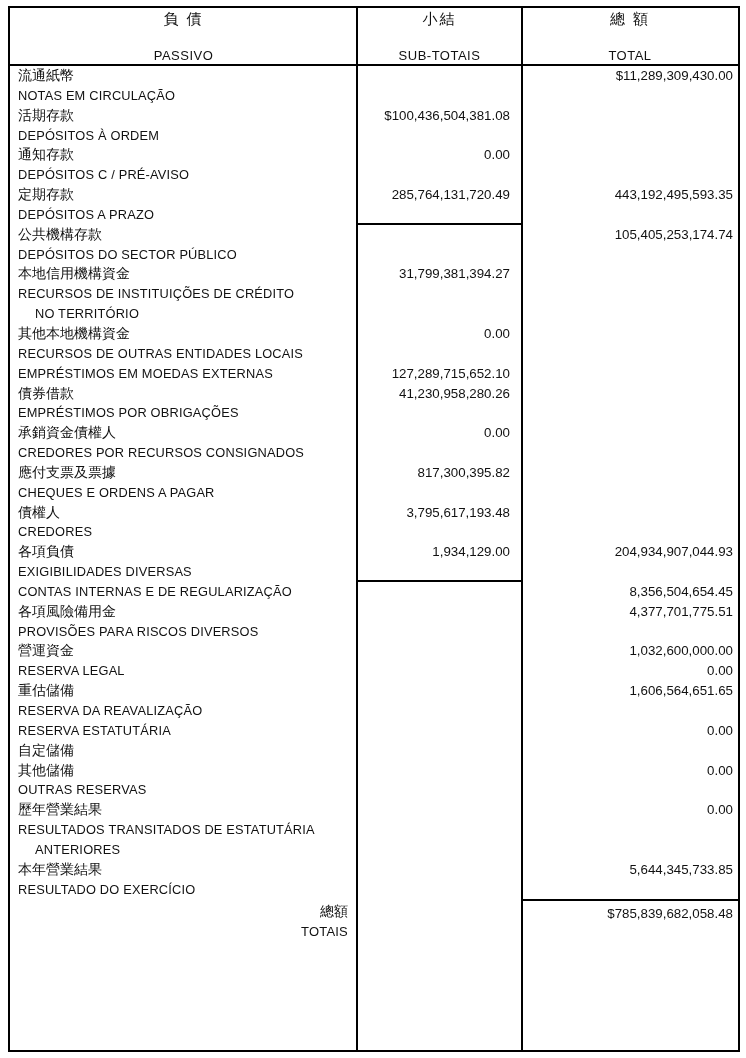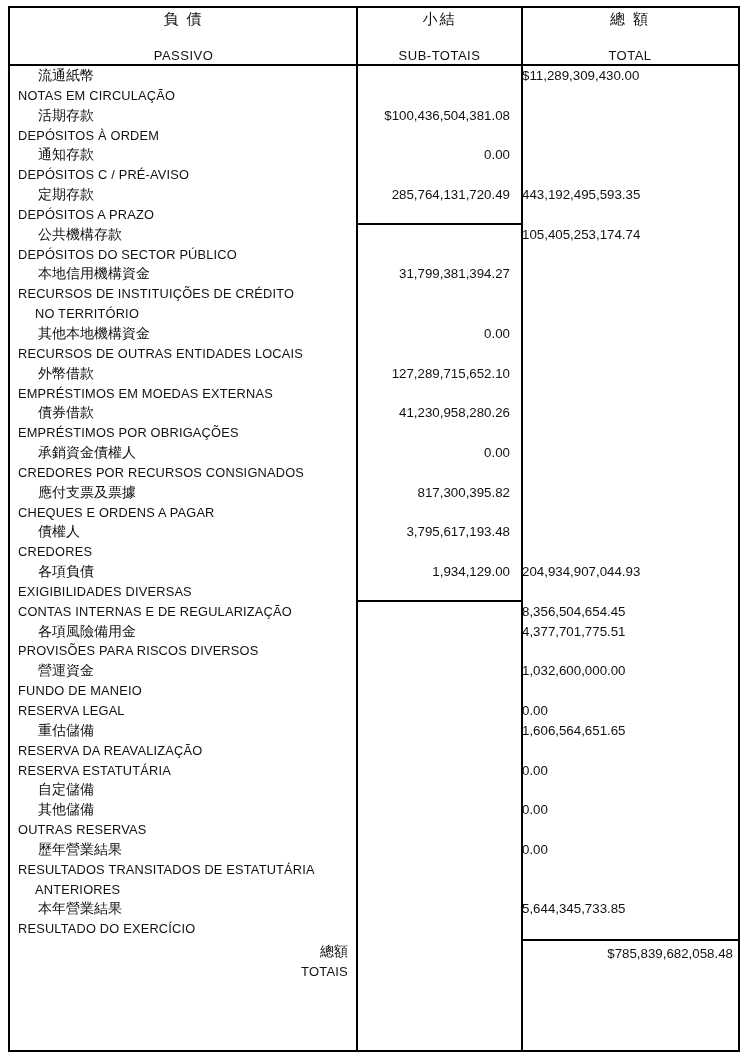--- a/index.html
+++ b/index.html
@@ -63,7 +63,7 @@
     overflow: visible;
   }
   .c-label { padding-left: 8px; }
-  .zh  { font-size: 14px; margin-left: 20px; }
+  .zh  { font-size: 14px; }
   .pt  { font-size: 12.8px; letter-spacing: 0.2px; }
   .pt.indent { padding-left: 17px; }
   .c-sub  { text-align: right; padding-right: 12px; }

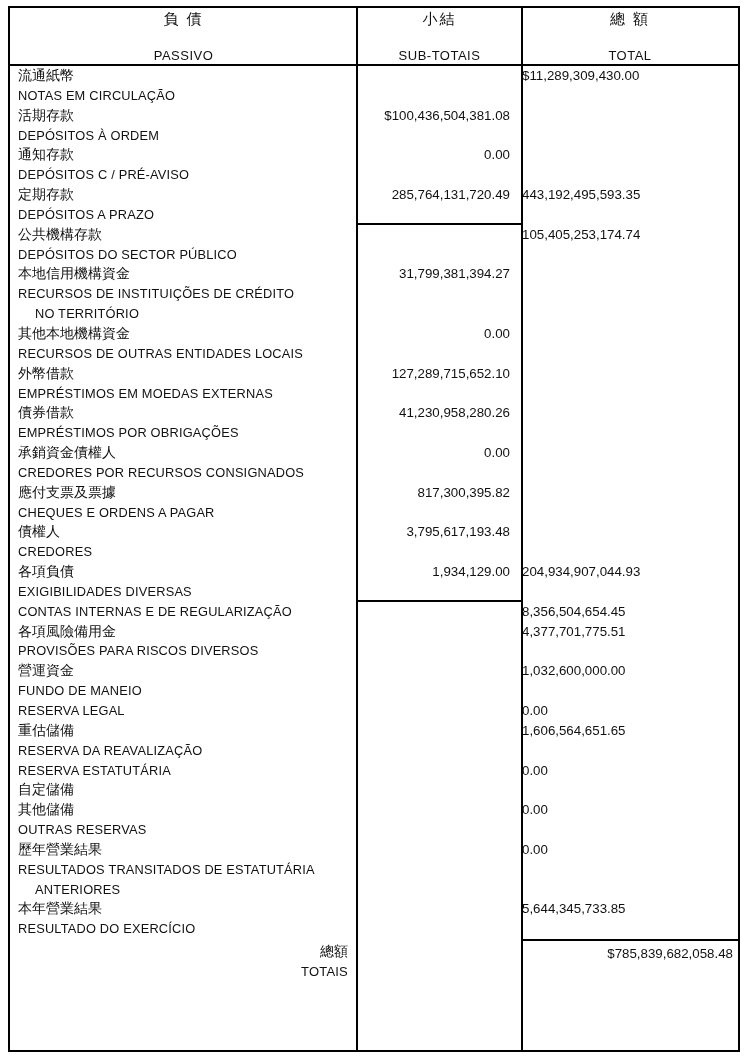--- a/index.html
+++ b/index.html
@@ -67,7 +67,7 @@
   .pt  { font-size: 12.8px; letter-spacing: 0.2px; }
   .pt.indent { padding-left: 17px; }
   .c-sub  { text-align: right; padding-right: 12px; }
-  .c-total{ text-align: left; }
+  .c-total{ text-align: right; padding-right: 5px; }
   .val { font-size: 13.3px; }
   .c-sub.seg-line { border-bottom: 2px solid #000; }
 

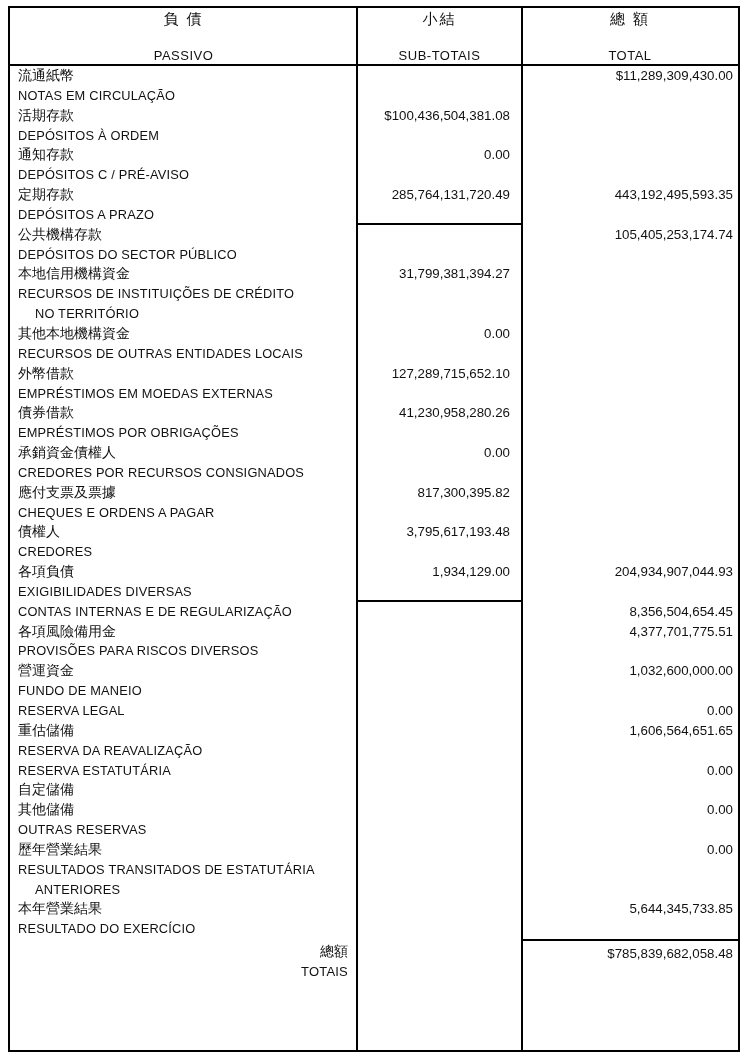--- a/index.html
+++ b/index.html
@@ -210,7 +210,6 @@
 
   <div class="row">
     <div class="cell c-label">
-      <div class="line zh">外幣借款</div>
     <div class="line pt">EMPRÉSTIMOS EM MOEDAS EXTERNAS</div>
           </div>
     <div class="cell c-sub">

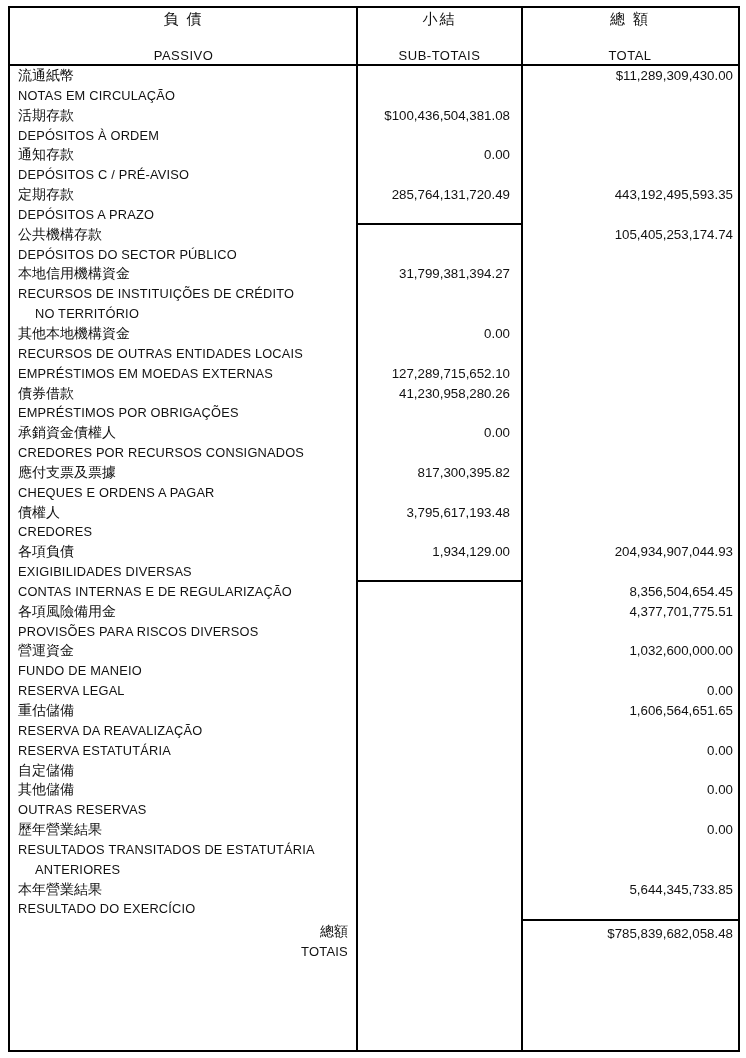--- a/index.html
+++ b/index.html
@@ -313,7 +313,6 @@
   <div class="row">
     <div class="cell c-label">
       <div class="line zh">營運資金</div>
-    <div class="line pt">FUNDO DE MANEIO</div>
           </div>
     <div class="cell c-sub">
       <div class="line val"></div>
================================
▶ _EXERCISE BRIEF_: Would you give the data above again word for word, minus the pictures?

▶ _OUTPUT FOR THIS EXERCISE_:
--- a/index.html
+++ b/index.html
@@ -63,7 +63,7 @@
     overflow: visible;
   }
   .c-label { padding-left: 8px; }
-  .zh  { font-size: 14px; margin-left: 20px; }
+  .zh  { font-size: 14px; }
   .pt  { font-size: 12.8px; letter-spacing: 0.2px; }
   .pt.indent { padding-left: 17px; }
   .c-sub  { text-align: right; padding-right: 12px; }

--- a/index.html
+++ b/index.html
@@ -67,7 +67,7 @@
   .pt  { font-size: 12.8px; letter-spacing: 0.2px; }
   .pt.indent { padding-left: 17px; }
   .c-sub  { text-align: right; padding-right: 12px; }
-  .c-total{ text-align: left; }
+  .c-total{ text-align: right; padding-right: 5px; }
   .val { font-size: 13.3px; }
   .c-sub.seg-line { border-bottom: 2px solid #000; }
 

--- a/index.html
+++ b/index.html
@@ -210,7 +210,6 @@
 
   <div class="row">
     <div class="cell c-label">
-      <div class="line zh">外幣借款</div>
     <div class="line pt">EMPRÉSTIMOS EM MOEDAS EXTERNAS</div>
           </div>
     <div class="cell c-sub">

--- a/index.html
+++ b/index.html
@@ -313,7 +313,6 @@
   <div class="row">
     <div class="cell c-label">
       <div class="line zh">營運資金</div>
-    <div class="line pt">FUNDO DE MANEIO</div>
           </div>
     <div class="cell c-sub">
       <div class="line val"></div>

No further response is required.